This research evaluation was initiated to describe, research and evaluate the use of the Evidence of Teacher Student Learning (ETSL) by Arts-in-Education partnerships across New York State. The New York State Council on the Arts (New York State Council on the Arts (NYSCA)) funds arts-in-education partnerships consisting of a cultural institution and a school that strive to integrate the arts into core disciplines in K-12 schools. Each year, these partnerships receive professional development support throughout the year through regional networks, statewide conferences and a summer seminar. All partnerships are invited to send a team for the week-long professional development seminar in the summer. These teams are exposed to several over-arching themes for professional development, speakers from national arts organizations, faculty-lead workshops, team-meeting and planning time and peer-to-peer sessions.
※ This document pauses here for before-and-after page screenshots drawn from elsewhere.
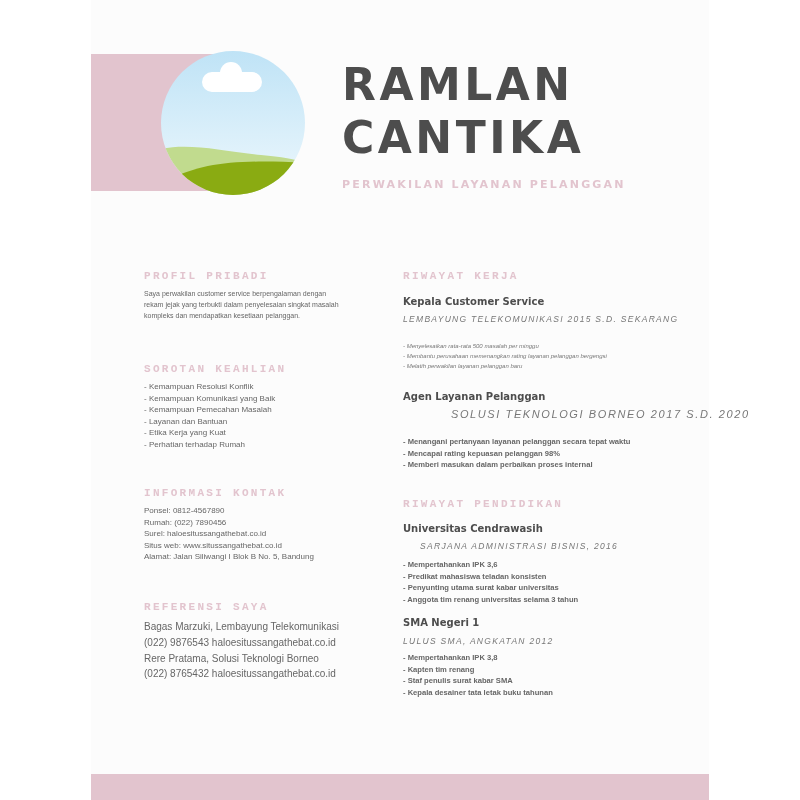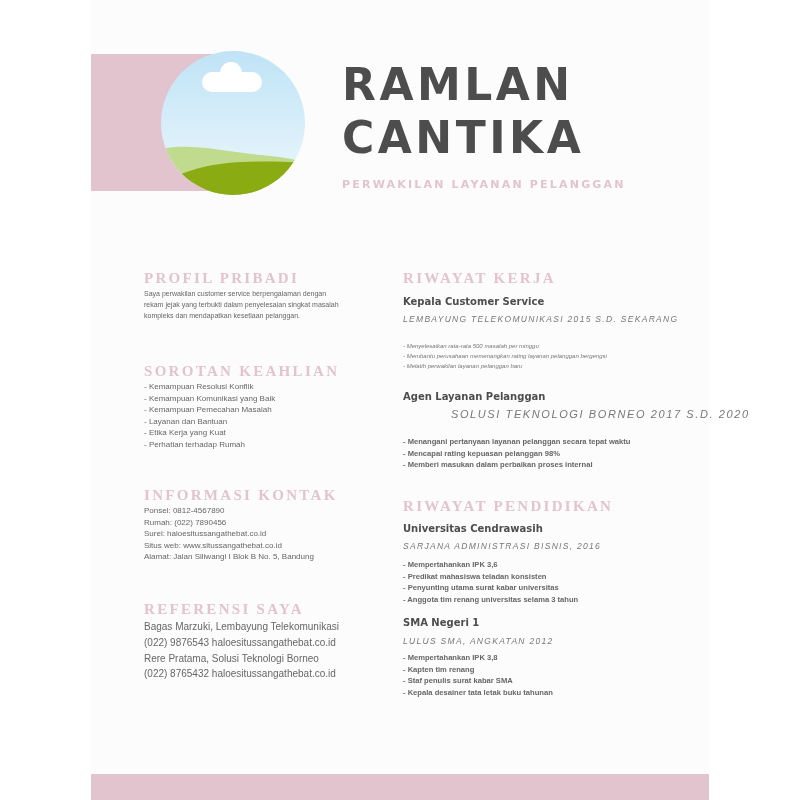--- a/index.html
+++ b/index.html
@@ -11,7 +11,7 @@
     .name { position: absolute; left: 342px; top: 58px; color: #4d4d4d; font-family: "DejaVu Sans", sans-serif; font-weight: bold; font-size: 44px; line-height: 53px; letter-spacing: 3.5px; }
     .name div { white-space: nowrap; }
     .job-title { position: absolute; left: 342px; top: 178px; color: #e2c4ce; font-family: "DejaVu Sans", sans-serif; font-weight: bold; font-size: 11px; letter-spacing: 2.2px; white-space: nowrap; }
-    .sec-head { position: absolute; color: #e2c4ce; font-family: Liberation Serif, serif; font-weight: bold; font-size: 15px; letter-spacing: 2.3px; white-space: nowrap; }
+    .sec-head { position: absolute; color: #e2c4ce; font-family: Liberation Mono, monospace; font-weight: bold; font-size: 11px; letter-spacing: 2.3px; white-space: nowrap; }
     .small { position: absolute; color: #666; font-family: "Liberation Sans", sans-serif; font-size: 7px; line-height: 11px; }
     .list { position: absolute; color: #666; font-family: "Liberation Sans", sans-serif; font-size: 8px; line-height: 11.6px; }
     .list div { white-space: nowrap; }

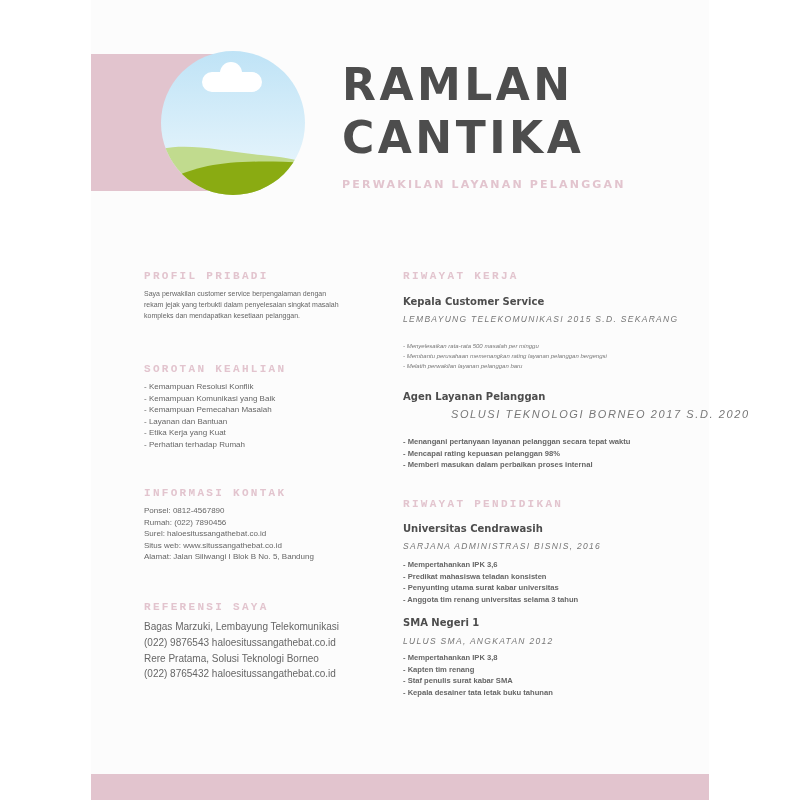--- a/index.html
+++ b/index.html
@@ -112,7 +112,7 @@
 <div class="sec-head" style="left:403px; top:498px;">RIWAYAT PENDIDIKAN</div>
 
 <div class="job-head" style="left:403px; top:523px;">Universitas Cendrawasih</div>
-<div class="job-sub" style="left:403px; top:541px;">SARJANA ADMINISTRASI BISNIS, 2016</div>
+<div class="job-sub" style="left:420px; top:541px;">SARJANA ADMINISTRASI BISNIS, 2016</div>
 <div class="bullets" style="left:403px; top:559px;">
   <div>- Mempertahankan IPK 3,6</div>
   <div>- Predikat mahasiswa teladan konsisten</div>

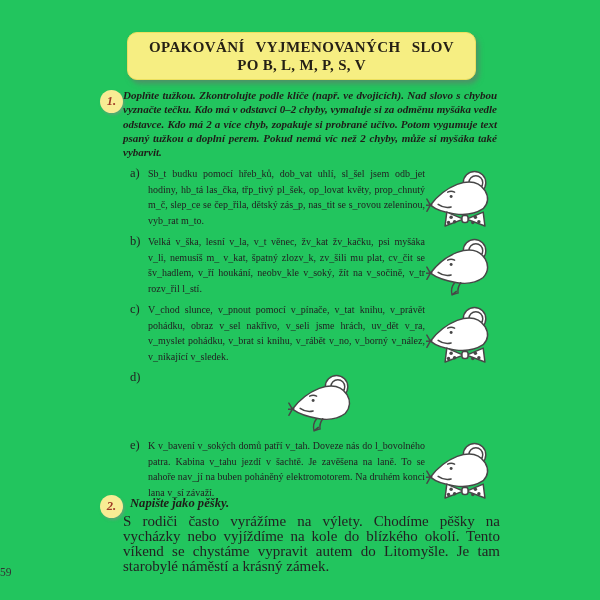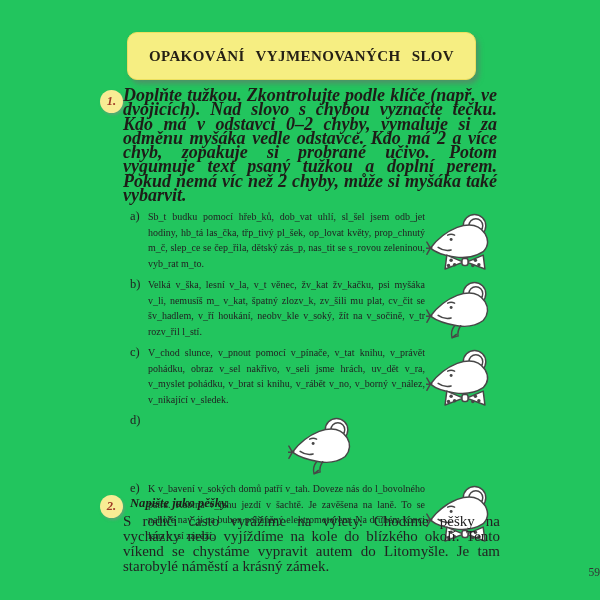--- a/index.html
+++ b/index.html
@@ -46,6 +46,7 @@
 
   <div class="title-box">
     <div class="title-line1">OPAKOVÁNÍ VYJMENOVANÝCH SLOV</div>
+    <div class="title-line2">PO B, L, M, P, S, V</div>
   </div>
 
   <section class="exercise ex1">

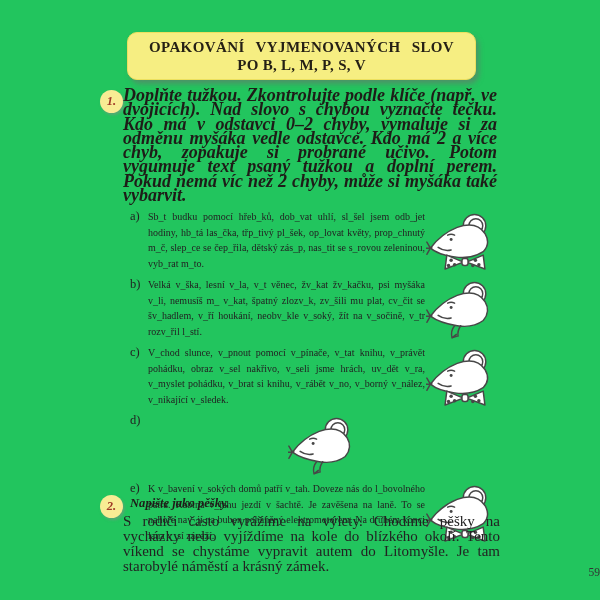--- a/index.html
+++ b/index.html
@@ -28,7 +28,7 @@
   }
   .instruction{
     margin:0 0 0 23px;width:374px;font-weight:bold;font-style:italic;
-    font-size:18px;line-height:14.3px;text-align:justify;color:#1e1c18;
+    font-size:11px;line-height:14.3px;text-align:justify;color:#1e1c18;
   }
   .items{margin:7px 0 0 30px;width:375px;}
   .item-row{display:flex;align-items:flex-start;margin-bottom:2px;}

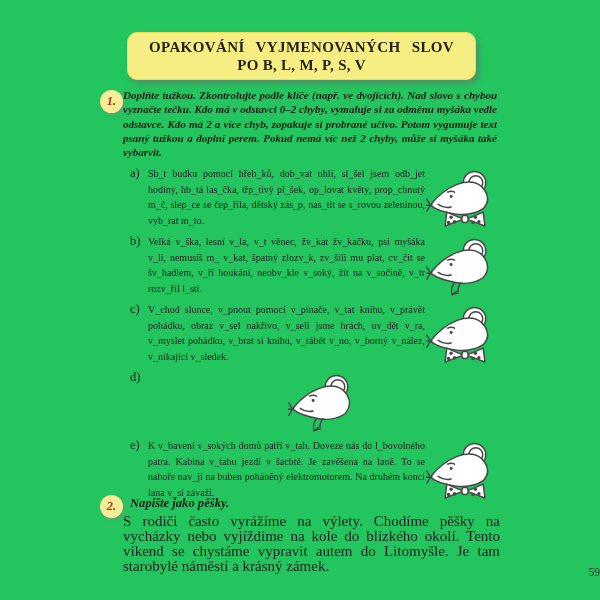--- a/index.html
+++ b/index.html
@@ -37,7 +37,7 @@
   .mouse{flex:1;display:flex;justify-content:center;align-items:center;padding-top:2px;}
   .ex2-heading{margin:3px 0 0 30px;font-weight:bold;font-style:italic;font-size:12.6px;color:#1e1c18;}
   .ex2-text{margin:3px 0 0 23px;width:377px;font-size:15px;line-height:15px;text-align:justify;color:#222;}
-  .page-number{position:absolute;left:0;top:566px;width:600px;text-align:right;font-size:11.5px;color:#333;}
+  .page-number{position:absolute;left:0;top:566px;width:480px;text-align:left;font-size:11.5px;color:#333;}
 </style>
 </head>
 <body>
Few could argue with the view that more is expected from today’s educators than ever before. Federal mandates, state accountability plans, and greater local accountability all point to the fact that continuous school improvement is not optional but required. How do educators improve their ability to retool teaching, update curricula, integrate new research methodologies into instruction, meet the growing list of the sociopolitical needs of students, and raise test scores? The most frequent answer is professional development. Yet significant challenges impede the ability of professional development to make a difference in improving student learning: rigid, antiquated scheduling; limited funding; and, in too many schools, an inadequate and ineffective follow-up and evaluation process (McCaw, Watkins, & Borgia, 2007).
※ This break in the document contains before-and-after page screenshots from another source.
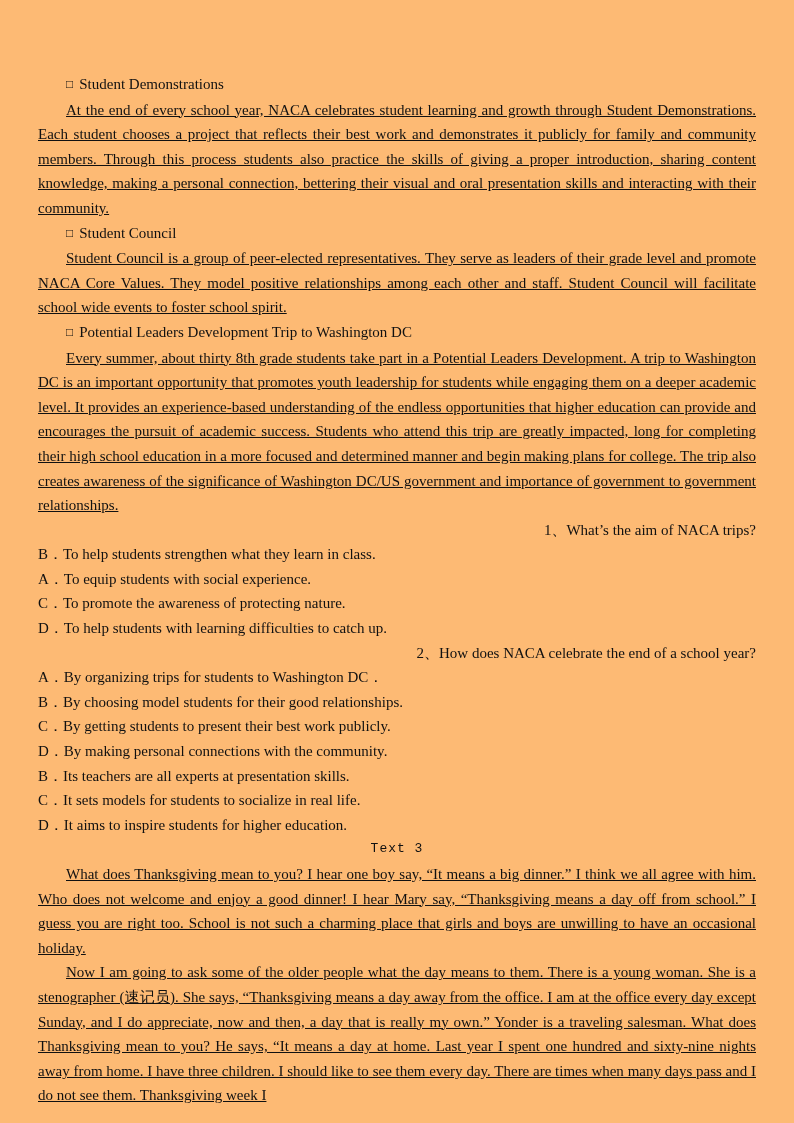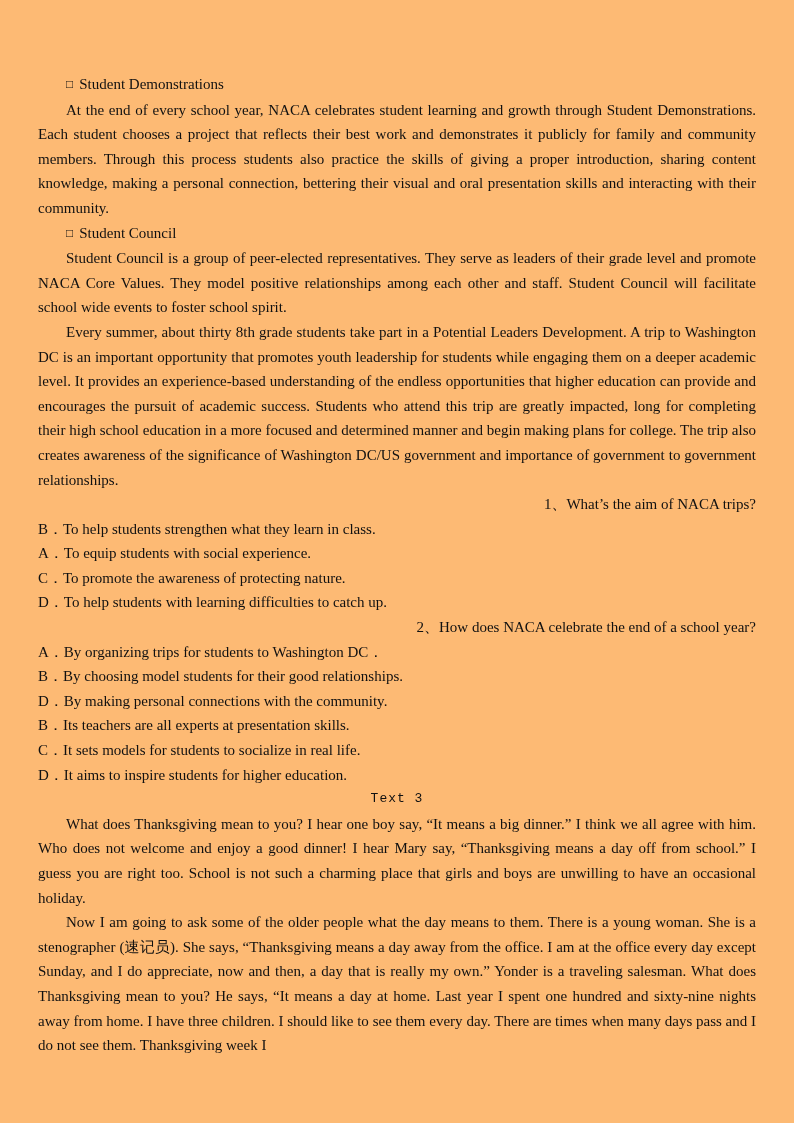--- a/index.html
+++ b/index.html
@@ -25,6 +25,7 @@
   .paragraph {
     text-align: justify;
     text-indent: 28px;
+    text-decoration: underline;
   }
 
   .bullet-heading {

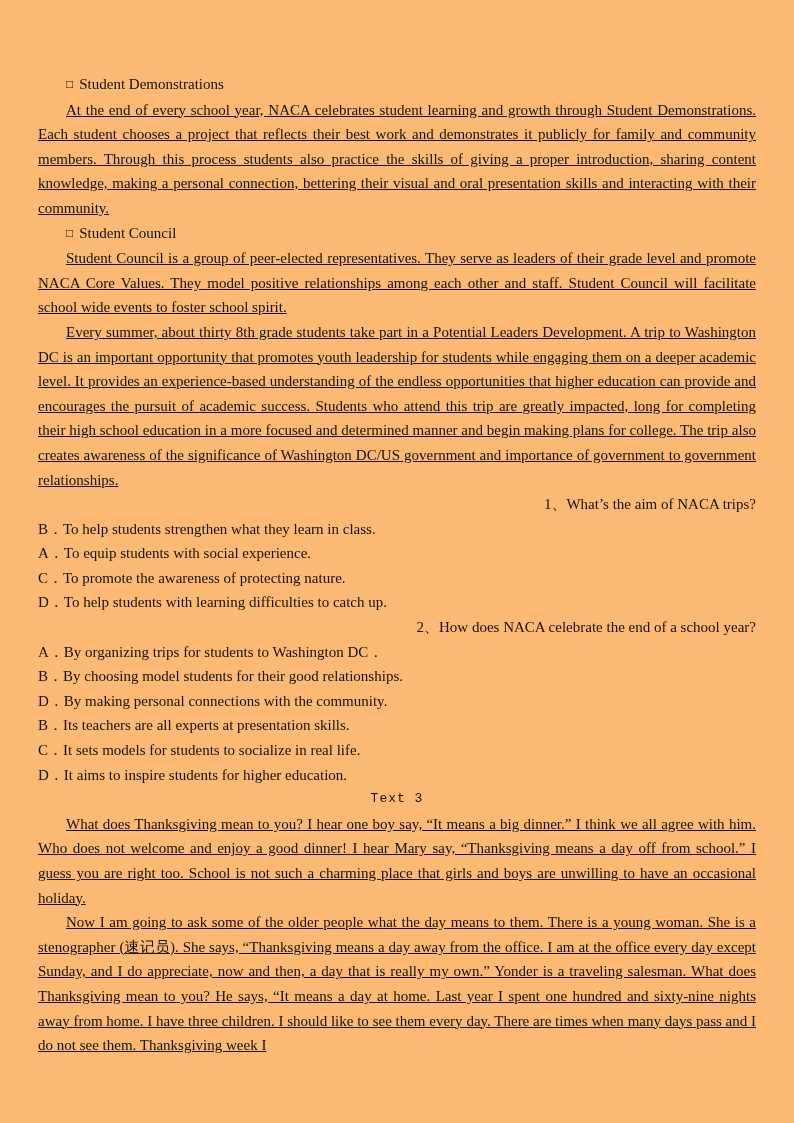--- a/index.html
+++ b/index.html
@@ -64,6 +64,7 @@
       <div class="block paragraph">At the end of every school year, NACA celebrates student learning and growth through Student Demonstrations. Each student chooses a project that reflects their best work and demonstrates it publicly for family and community members. Through this process students also practice the skills of giving a proper introduction, sharing content knowledge, making a personal connection, bettering their visual and oral presentation skills and interacting with their community.</div>
       <div class="block bullet-heading"><span class="bullet">□</span><span>Student Council</span></div>
       <div class="block paragraph">Student Council is a group of peer-elected representatives. They serve as leaders of their grade level and promote NACA Core Values. They model positive relationships among each other and staff. Student Council will facilitate school wide events to foster school spirit.</div>
+      <div class="block bullet-heading"><span class="bullet">□</span><span>Potential Leaders Development Trip to Washington DC</span></div>
       <div class="block paragraph">Every summer, about thirty 8th grade students take part in a Potential Leaders Development. A trip to Washington DC is an important opportunity that promotes youth leadership for students while engaging them on a deeper academic level. It provides an experience-based understanding of the endless opportunities that higher education can provide and encourages the pursuit of academic success. Students who attend this trip are greatly impacted, long for completing their high school education in a more focused and determined manner and begin making plans for college. The trip also creates awareness of the significance of Washington DC/US government and importance of government to government relationships.</div>
       <div class="block question">1、What’s the aim of NACA trips?</div>
       <div class="block option">B．To help students strengthen what they learn in class.</div>

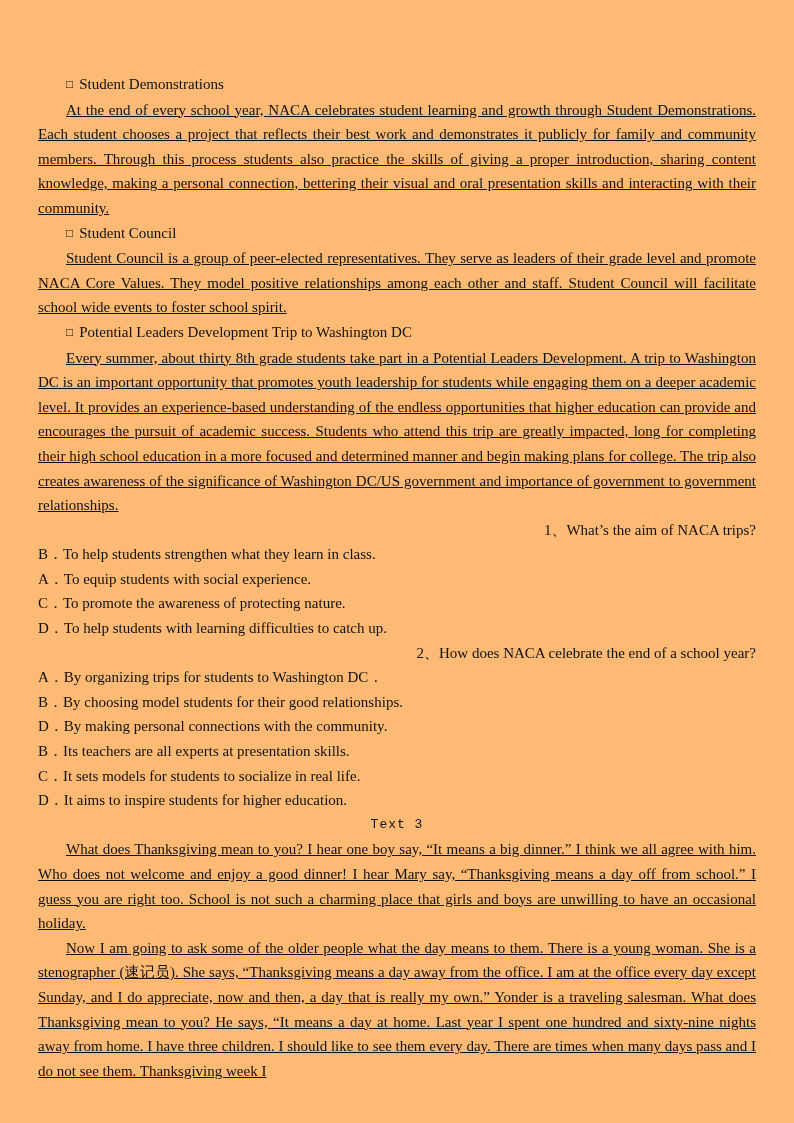--- a/index.html
+++ b/index.html
@@ -74,6 +74,7 @@
       <div class="block question">2、How does NACA celebrate the end of a school year?</div>
       <div class="block option">A．By organizing trips for students to Washington DC．</div>
       <div class="block option">B．By choosing model students for their good relationships.</div>
+      <div class="block option">C．By getting students to present their best work publicly.</div>
       <div class="block option">D．By making personal connections with the community.</div>
       <div class="block option">B．Its teachers are all experts at presentation skills.</div>
       <div class="block option">C．It sets models for students to socialize in real life.</div>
As in the larger field of professional development in K-12 schools nationally, NYSCA has had difficulty in evaluating the learning outcomes in these state partnerships. Although the impact of NYSCA’s work through regional networks, statewide conferences and summer seminars on the field of art-in-education partnerships is significant, evaluation of that impact on the students of each partnership has been much harder to accomplish. In 2003 an evaluation of the NYSCA Arts-In-Education Department recommended the adoption of new forms of assessment to drive stronger accountability for learning by placing some of the burden for evaluation on the partnerships (R. Southworth, & Harris, M., 2003). In the following year, each partnership’s accountability was modified to include a performance assessment that asked each partnership to collect evidence of student learning (J. R. A. Southworth, 2004). In 2007 a template for presenting this evidence was adapted from the CAPE (Chicago Arts Partnership, 2008). In 2008, the first 20 partnerships initiated the piloting of the Evidence of Teacher and Student Learning (ETSL) template.